Gut, jetzt ist es eh schon wurscht 

Hast du einen Teil das alten Wasser irgend wo zwischen lagern können und nach der "Säuberungsaktion" wieder zurück in den Teich fließen lassen können 

Wäre von Vorteil gewesen 

Wenn du aber nur frischen Wasser aus der Leitung in den Teich hast .....



> Hab im Teich nur noch 7 Fische,



Hast du nach dem befüllen Ausfälle gehabt 

Würde mich nicht wundern ... Stichwort "Nitritpeak"

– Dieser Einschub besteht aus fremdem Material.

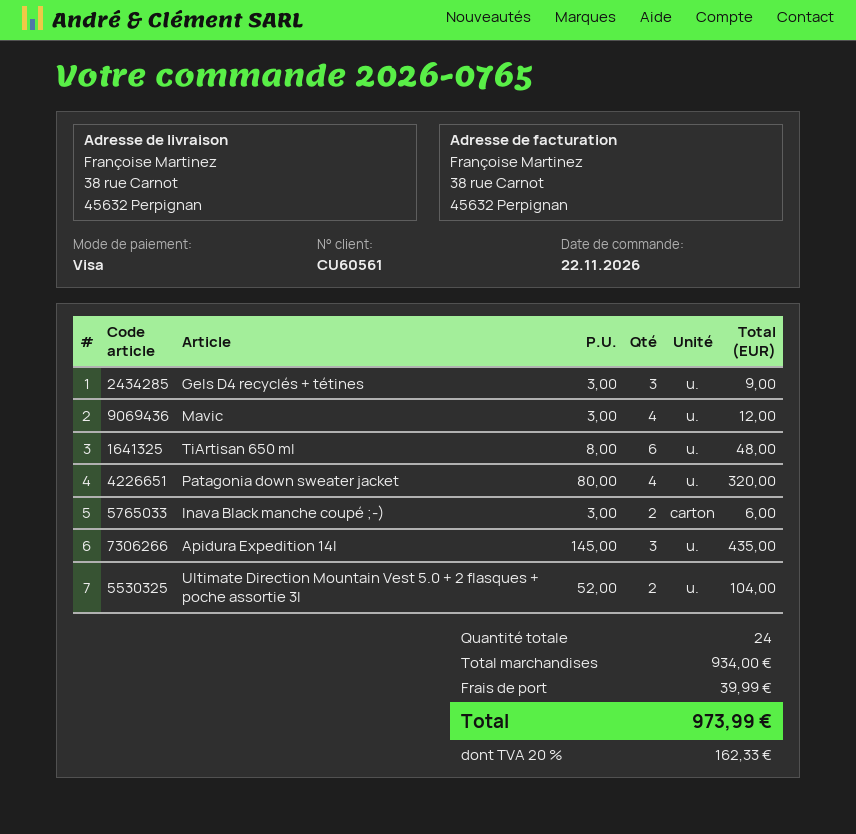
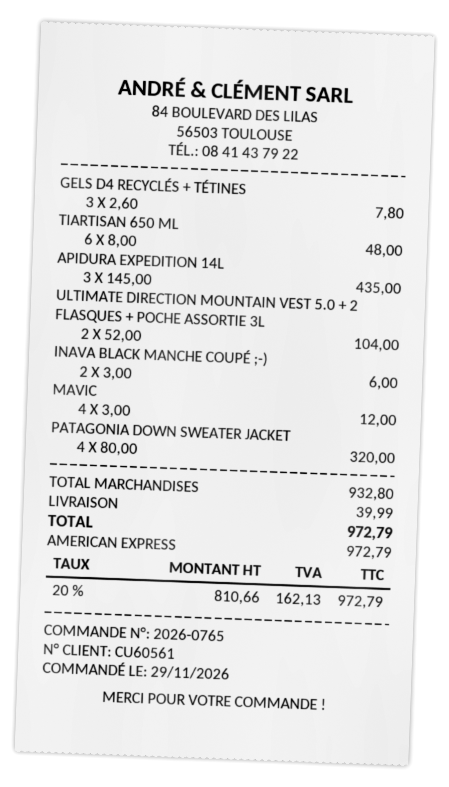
order date: 2026-11-22 -> 2026-11-29
payment method: Visa -> American Express
Gels D4 recyclés + tétines: 3 x 3.00 = 9.00 -> 3 x 2.60 = 7.80
subtotal: 934.00 -> 932.80
tax: 20% = 162.33 -> 20% = 162.13
total: 973.99 -> 972.79

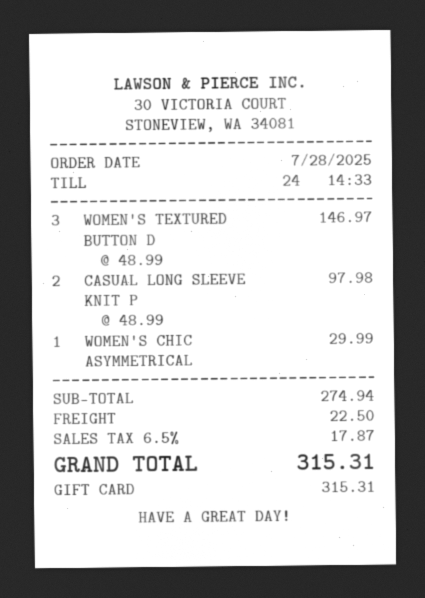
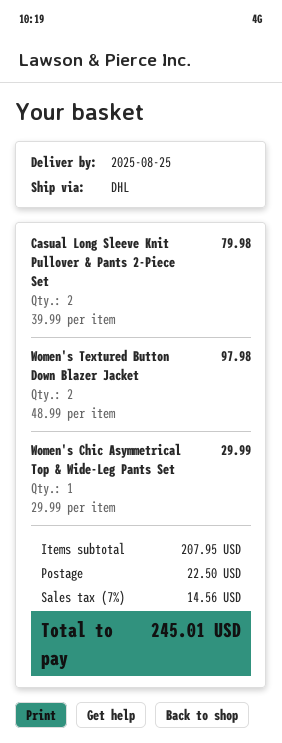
WOMEN'S TEXTURED BUTTON D: 3 x 48.99 = 146.97 -> 2 x 48.99 = 97.98
CASUAL LONG SLEEVE KNIT P: 2 x 48.99 = 97.98 -> 2 x 39.99 = 79.98
subtotal: 274.94 -> 207.95
tax: 6.5% = 17.87 -> 7% = 14.56
total: 315.31 -> 245.01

Den Chlorwert kann ich nicht richtig beurteilen, solange du nicht mit Danchlor den Teich gereinigt hast, kann es ja nur aus der Leitung kommen. Aber wie Klaus schon geschrieben .....

Nix für Ungut, aber das trübe Wasser ..... wirst nur durch Geduld, in einiger Zeit, wenn die Pflanzen wieder durchstarten .... wegbekommen .


----------



## -webwerli- (23. Juni 2009)

*AW: trübes wasser*

Hallo,
 also es handelt sich laut teststreifen von Tetre (6 in 1) um 1,5 mg Cl2 pro Liter. 
Ich hab bei der HSE angerufen, und die haben mich nach tausendmal weiterverbinden, darüber informiert, dass sie das Wasser nicht Chloren und wohl öfter Probleme mit den Teststreifen auftauchen. Sie haben noch darauf hingewiesen, dass die Wasserhärte mit 18,6 bei uns sehr hoch ist, falls das weiterhilft. 
Der Wassewechsel hat nicht zu Fischverlust geführt, alle Fische sind in den Vergangenen Wintern draufgegangen, da die extreme Laubschicht am Boden so viele Gase entwickelt hat (sagt der Zoofachhandel).
Kann ich irgendwas gegen die Trübung uternehmen? Wasseraufbereiter oder so?
Und kann ich neue Fische kaufen oder soll ich jetzt erstmal abwarten?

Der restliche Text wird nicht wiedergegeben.